This Lensman was both powerful and tremendously resourceful. The cosmic-energy drive, developed by the science of a world about which the Patrol knew nothing, was Boskone’s one great item of superiority. If the Patrol could be kept in ignorance of that drive the struggle would be over in a year; the culture of the iron hand would be unchallenged throughout the galaxy. If, however, the Patrol should succeed in learning Boskone’s top secret, the war between the two cultures might well be prolonged indefinitely. This Lensman knew that secret and was still at large, of that he was all too certain. Therefore the Lensman must be destroyed. And that brought up the Lens.
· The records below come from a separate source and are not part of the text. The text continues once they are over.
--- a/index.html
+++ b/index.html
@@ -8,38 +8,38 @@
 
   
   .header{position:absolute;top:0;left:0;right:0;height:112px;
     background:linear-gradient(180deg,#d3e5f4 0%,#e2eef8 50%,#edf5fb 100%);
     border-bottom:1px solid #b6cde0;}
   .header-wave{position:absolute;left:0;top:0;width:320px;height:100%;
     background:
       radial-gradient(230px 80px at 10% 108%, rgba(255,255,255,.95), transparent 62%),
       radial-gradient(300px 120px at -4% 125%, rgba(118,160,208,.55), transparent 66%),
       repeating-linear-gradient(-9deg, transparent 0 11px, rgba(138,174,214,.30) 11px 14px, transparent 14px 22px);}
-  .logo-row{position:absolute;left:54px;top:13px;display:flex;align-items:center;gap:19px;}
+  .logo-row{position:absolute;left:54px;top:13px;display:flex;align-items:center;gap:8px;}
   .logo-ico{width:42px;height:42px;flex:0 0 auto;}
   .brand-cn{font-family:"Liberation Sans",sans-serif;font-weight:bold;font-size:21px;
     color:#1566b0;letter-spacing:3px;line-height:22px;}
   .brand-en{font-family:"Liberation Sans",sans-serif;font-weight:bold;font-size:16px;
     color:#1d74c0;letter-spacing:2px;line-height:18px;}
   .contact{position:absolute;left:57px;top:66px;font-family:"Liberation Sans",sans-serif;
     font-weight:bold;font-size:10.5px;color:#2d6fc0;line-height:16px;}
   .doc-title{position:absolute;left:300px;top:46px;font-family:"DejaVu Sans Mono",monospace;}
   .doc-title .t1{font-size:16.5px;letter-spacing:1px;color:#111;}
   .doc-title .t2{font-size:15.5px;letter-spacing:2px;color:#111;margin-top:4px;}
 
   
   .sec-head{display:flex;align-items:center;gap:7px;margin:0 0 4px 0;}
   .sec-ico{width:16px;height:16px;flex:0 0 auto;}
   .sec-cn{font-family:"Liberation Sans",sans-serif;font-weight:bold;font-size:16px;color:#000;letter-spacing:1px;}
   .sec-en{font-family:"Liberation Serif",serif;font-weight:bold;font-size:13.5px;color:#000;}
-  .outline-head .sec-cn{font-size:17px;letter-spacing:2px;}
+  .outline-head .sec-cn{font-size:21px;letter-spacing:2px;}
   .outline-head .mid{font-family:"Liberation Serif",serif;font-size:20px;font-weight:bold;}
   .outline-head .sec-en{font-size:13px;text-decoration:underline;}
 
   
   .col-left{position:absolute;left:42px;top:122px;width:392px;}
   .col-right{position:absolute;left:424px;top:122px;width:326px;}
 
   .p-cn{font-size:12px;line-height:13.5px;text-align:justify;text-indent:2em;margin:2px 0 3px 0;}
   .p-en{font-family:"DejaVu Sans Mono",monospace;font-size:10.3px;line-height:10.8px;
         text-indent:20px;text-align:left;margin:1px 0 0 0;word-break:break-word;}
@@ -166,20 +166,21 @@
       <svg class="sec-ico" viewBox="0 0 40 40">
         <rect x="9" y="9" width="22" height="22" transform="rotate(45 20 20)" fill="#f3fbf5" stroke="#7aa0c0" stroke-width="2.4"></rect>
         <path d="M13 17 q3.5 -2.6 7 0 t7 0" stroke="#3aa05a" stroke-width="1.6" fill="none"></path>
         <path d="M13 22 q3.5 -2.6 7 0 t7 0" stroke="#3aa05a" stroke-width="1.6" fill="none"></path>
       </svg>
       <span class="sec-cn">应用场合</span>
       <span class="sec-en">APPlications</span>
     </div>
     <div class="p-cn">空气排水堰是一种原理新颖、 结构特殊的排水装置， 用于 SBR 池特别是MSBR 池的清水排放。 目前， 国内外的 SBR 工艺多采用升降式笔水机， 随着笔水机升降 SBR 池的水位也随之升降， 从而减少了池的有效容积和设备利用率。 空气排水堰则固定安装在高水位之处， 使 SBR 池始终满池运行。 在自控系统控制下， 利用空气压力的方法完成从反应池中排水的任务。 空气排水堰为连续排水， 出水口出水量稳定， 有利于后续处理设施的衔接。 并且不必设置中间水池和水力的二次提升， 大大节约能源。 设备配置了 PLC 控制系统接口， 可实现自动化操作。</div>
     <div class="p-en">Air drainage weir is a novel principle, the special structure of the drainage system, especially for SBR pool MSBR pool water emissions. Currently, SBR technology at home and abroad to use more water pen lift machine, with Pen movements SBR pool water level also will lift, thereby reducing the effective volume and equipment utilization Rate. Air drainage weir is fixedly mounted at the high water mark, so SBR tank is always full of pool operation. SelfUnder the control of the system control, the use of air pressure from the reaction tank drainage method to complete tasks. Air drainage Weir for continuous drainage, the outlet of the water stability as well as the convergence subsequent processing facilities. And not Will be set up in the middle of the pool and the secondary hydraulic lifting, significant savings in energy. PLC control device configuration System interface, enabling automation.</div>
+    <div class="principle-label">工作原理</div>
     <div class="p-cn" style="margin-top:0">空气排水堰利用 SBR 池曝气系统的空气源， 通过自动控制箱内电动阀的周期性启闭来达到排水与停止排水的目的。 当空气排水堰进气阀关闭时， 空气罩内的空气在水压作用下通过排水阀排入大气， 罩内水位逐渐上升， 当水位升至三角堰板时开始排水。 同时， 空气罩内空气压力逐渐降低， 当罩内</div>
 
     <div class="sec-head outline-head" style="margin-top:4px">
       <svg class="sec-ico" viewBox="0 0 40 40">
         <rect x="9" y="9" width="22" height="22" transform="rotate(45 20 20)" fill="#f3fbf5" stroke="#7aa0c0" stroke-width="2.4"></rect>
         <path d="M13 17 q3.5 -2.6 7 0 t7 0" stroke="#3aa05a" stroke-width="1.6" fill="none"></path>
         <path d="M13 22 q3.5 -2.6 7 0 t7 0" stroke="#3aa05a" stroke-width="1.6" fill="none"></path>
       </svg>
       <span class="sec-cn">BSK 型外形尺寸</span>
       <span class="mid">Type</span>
What was it? A peculiar bauble indeed; impossible of duplication because of some subtlety of intra-atomic arrangement, and possessing peculiar and dire potentialities. The old belief that no one except a Lensman could wear a Lens was true—he had proved it. The Lens must account in some way for the outstanding ability of the Lensman, and it must tie in, somehow, with both Arisia and the thought-screens. The Lens was the one thing possessed by the Patrol which his own forces did not have. He must and would have it, for it was undoubtedly a powerful arm. Not to be compared, of course, with their own monopoly of cosmic energy—but that monopoly was now threatened, and seriously. That Lensman must be destroyed.
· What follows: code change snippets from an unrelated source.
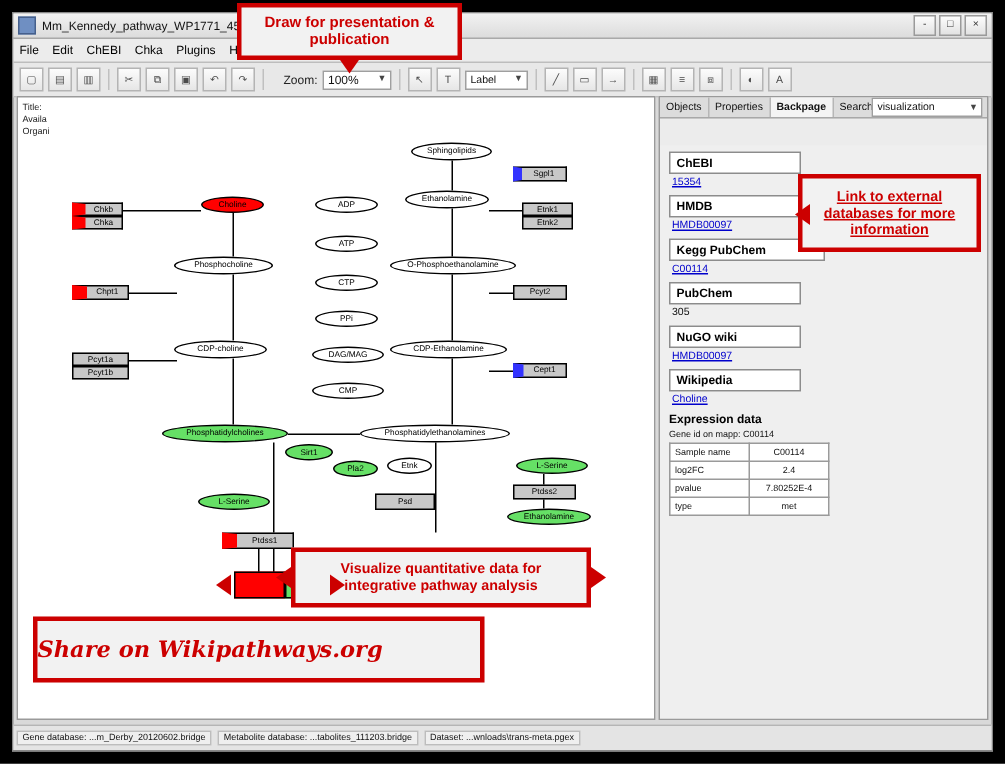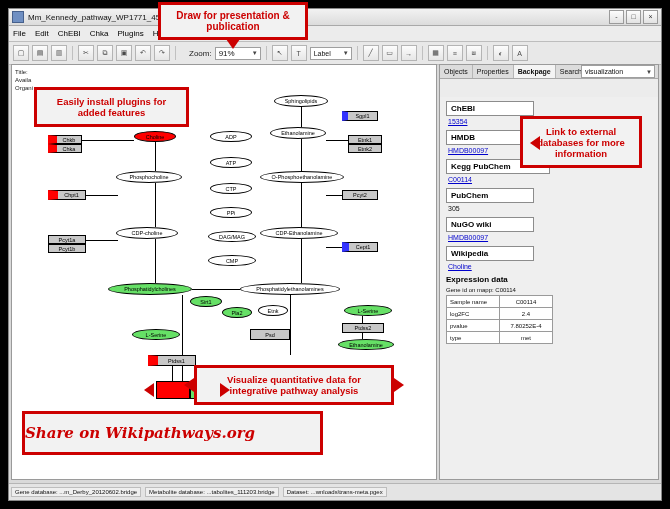--- a/index.html
+++ b/index.html
@@ -91,21 +91,21 @@
     <div class="tool">▥</div>
     <div class="sep"></div>
     <div class="tool">✂</div>
     <div class="tool">⧉</div>
     <div class="tool">▣</div>
     <div class="tool">↶</div>
     <div class="tool">↷</div>
     <div class="sep"></div>
     <span class="zoom-label">Zoom:</span>
     <div class="zoom-box">
-      <span>91%</span>
+      <span>100%</span>
       <span class="zoom-arrow">▼</span>
     </div>
     <div class="sep"></div>
     <div class="tool">↖</div>
     <div class="tool">T</div>
     <div class="lbl-box">
       <span>Label</span>
       <span class="zoom-arrow">▼</span>
     </div>
     <div class="sep"></div>
@@ -257,23 +257,20 @@
       <div class="node rect" style="left:136px;top:290px;width:48px;height:11px;border-left:10px solid #ff0000;">
           <span>Ptdss1</span>
         </div>
       <div class="node rect red" style="left:144px;top:316px;width:34px;height:18px;"></div>
       <div class="node rect lgreen" style="left:178px;top:316px;width:30px;height:18px;">
           <span>Pisd</span>
         </div>
       <div class="arrow-l" style="left:132px;top:318px;"></div>
       <div class="arrow-r" style="left:208px;top:318px;"></div>
 
-      <div class="callout" style="left:22px;top:22px;width:155px;height:40px;font-size:9.5px;">
-        <span>Easily install plugins for added features</span>
-      </div>
       <div class="callout" style="left:182px;top:300px;width:200px;height:40px;font-size:9.5px;">
         <span>Visualize quantitative data  for integrative pathway analysis</span>
       </div>
       <div class="arrow-l" style="left:172px;top:313px;"></div>
       <div class="arrow-r" style="left:382px;top:313px;"></div>
     </div>
 
     <div class="sidebar">
       <div class="sb-tabs">
         <div class="sb-tab">Objects</div>
@@ -332,20 +329,20 @@
     <div class="status-text">Metabolite database: ...tabolites_111203.bridge</div>
     <div class="status-text">Dataset: ...wnloads\trans-meta.pgex</div>
   </div>
 </div>
 
 <div class="callout" style="left:158px;top:2px;width:150px;height:38px;font-size:10px;">
   <span>Draw for presentation &amp; publication</span>
 </div>
 <div class="arrow-d" style="left:226px;top:39px;"></div>
 
-<div class="callout" style="left:520px;top:116px;width:122px;height:52px;font-size:9.5px;">
+<div class="callout" style="left:532px;top:116px;width:122px;height:52px;font-size:9.5px;text-decoration:underline;">
   <span>Link  to external databases  for more information</span>
 </div>
 <div class="arrow-l" style="left:530px;top:136px;"></div>
 
 <div class="share">
   <span>Share on Wikipathways.org</span>
 </div>
 
 </body></html>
But how? It was easy to say “Comb Trenco, inch by inch,” but doing it would prove a Herculean task. Suppose that the Lensman should again escape, in that volume of so fantastically distorted media? He had already escaped twice, in much clearer ether than Trenco’s. However, if his information should never get back to Prime Base little harm would be done, and ships had been thrown around every solar system the Lensman could reach. Not even a grain-of-dust meteorite could pass those screens without detection. So much for the Lensman. Now about getting the secret of the Lens.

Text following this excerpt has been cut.